Sunday, March 12, 2006

New Horizens: Hebraic Political Studies

Everyone who reads this blog knows that I think that one of the highest priorities for Israeli society is its re-judaization. This existential effort has to be carried out on any number of levels.
One such level, which is critically important, is the injection of Jewish Tradition into public discourse. One, modestly successful, effort in this direction has been the development of Mishpat Ivri and the enactment of legislation calling for its use in judicial decisions.

After the upcoming elections, Israel will be moving toward the enactment of a constitution and the setting of a more normal system off government. The debate around this existentially important issue will generate lots of commentary from all sorts of experts who will represent a plethora of points of view, about the nature of the State and the interaction between the key word/slogans, 'Jewish' and 'Democratic.'

Most of the discussion will, however, draw upon contemporary, post-modern discourse which is, by definition, hostile (at best) to the 'Jewish' part of the equation. The tragedy is that, to date, there has been no Jewish model that is cast in terms that can be invoked as a respectable alternative to post-modern nihilism.

Recently, however, I came upon an effort which promises to do exactly that. Not surprisingly, the initiative comes from the Shalem Center, which has already enriched Jewish and Israeli cultural life through Azure/Techelet and through its publication of classics of the Western Political Tradition in Hebrew.

Their latest project is a very sophisticated, yet highly accessible, journal called Hebraic Political Studies. It describes its aim as: The journal aims to evaluate the place of the Jewish textual tradition, alongside the traditions of Greece and Rome, inpolitical history and the history of political thought. IOW, it strives (and as far as I can see from the two premier issues) to be exactly the force that I described above. The participants are first rate and (as opposed to other fora) represent a plethora of points of view. I hope that they are considering a Hebrew version (a la Techelet) and that their output will impact profoundly upon the constitutional discourse about to commence.

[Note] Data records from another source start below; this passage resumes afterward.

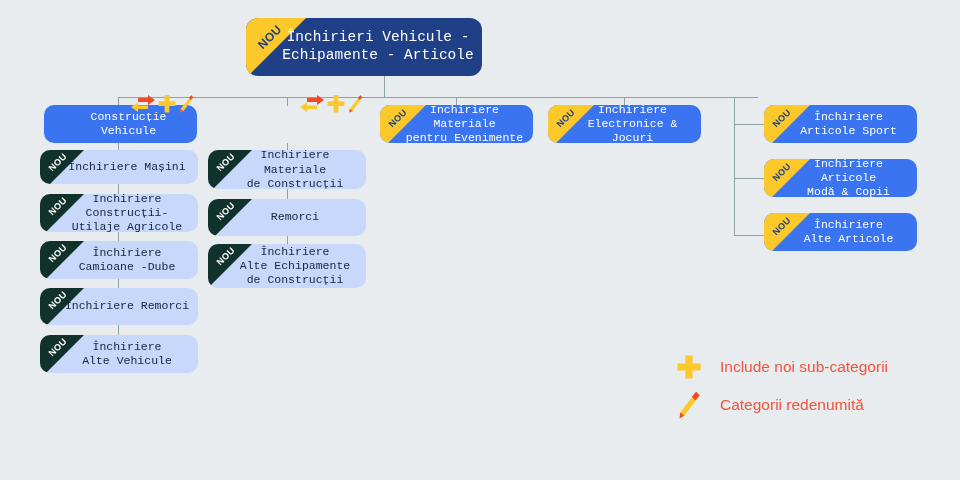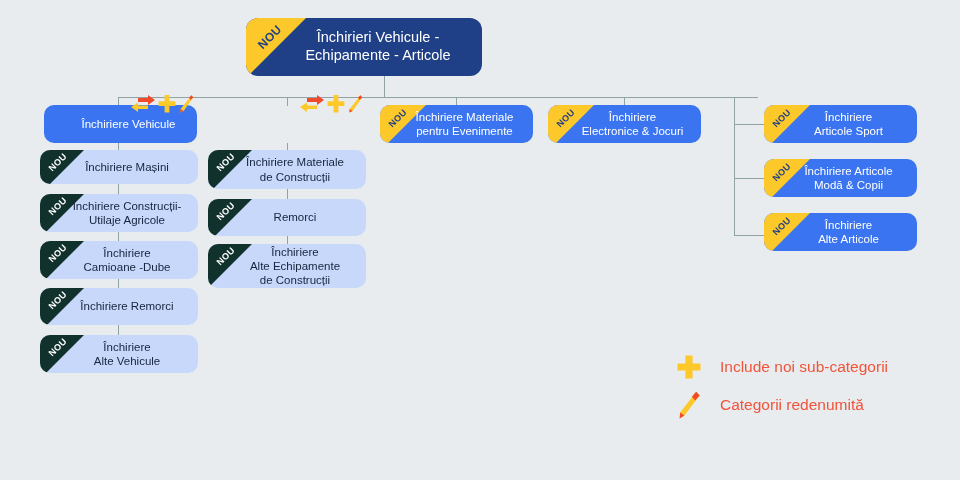--- a/index.html
+++ b/index.html
@@ -37,20 +37,21 @@
     justify-content: center;
     text-align: center;
     overflow: hidden;
     line-height: 1.22;
   }
   .node .label {
     position: relative;
     z-index: 3;
     padding: 0 6px 0 22px;
     white-space: pre-line;
+    font-family: Liberation Mono, monospace;
   }
 
   
   .node.root {
     background: #1f3f86;
     color: #ffffff;
     font-size: 14.5px;
     border-radius: 12px;
   }
   .node.root .label { padding-left: 34px; }
@@ -186,21 +187,21 @@
   <div class="node root" style="left:246px; top:18px; width:236px; height:58px;">
     <div class="ribbon yellow root-rib">
       <div class="tri"></div>
       <div class="txt">NOU</div>
     </div>
     <div class="label">Închirieri Vehicule -
 Echipamente - Articole</div>
   </div>
 
   <div class="node blue" style="left:44px; top:105px; width:153px; height:38px;">
-    <div class="label">Închiriere Vehicule</div>
+    <div class="label">Construcție Vehicule</div>
   </div>
 
 
   <div class="node blue" style="left:380px; top:105px; width:153px; height:38px;">
     <div class="ribbon yellow">
       <div class="tri"></div>
       <div class="txt">NOU</div>
     </div>
     <div class="label">Închiriere Materiale
 pentru Evenimente</div>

I urge everyone to read (and subscribe).


Ben Bayit said...

It is Post-Modern critique that offers Traditional Judaism the best counter to Aron Barak's "Constitutional Revolution" (which is essentially "modern" in theory). So much was admitted to us in class by a leading Constitutional Scholar, an immedieate relative of a former Supreme Court justice and someone whom the Israeli press has already nominated as a future Chief Justice. He repeated this to me in private conversation. I believe that Makor Rishon had an article a bit back about this as well.

According to Barak, there are no lacunae in the law, so there is very little room for Mishpat Ivri unless the legislature incorporates it directly into the law. Otherwise he will always do a "hekesh" before turning to Mishpat Ivri. The sad reality is that the section of Chok Yesodot Hamishpat that refers to the usage of Mishpat Ivri is the equivalent of the way that the Mafdal are used as the gabbaim and shammasim of the medina. Here and there a judge uses it to butress an opinion, but it is very rarely applied to create a binding precedent. The fact that Eliezer Schweid's book on Judaism and Democracy in the thought of Rav Hirschenson is still out of print speaks volumes on this issue.

None of this is to take away from all the work that is done on Mishpat Ivri at Netanya Cooleg, Shharei Mishpat, Bar Ilan and Hebrew U. The work is excellent - it's just that it's mostly theory right now.

YMedad said...

The test of Shalem, as usual, will be if they ease their "closed" society they have constructed for themselves, stuck, as they are, in an elitist mode. All power to setting the direction but to set a trend, they need others involved, even if they didn't graduate from Princeton, etc.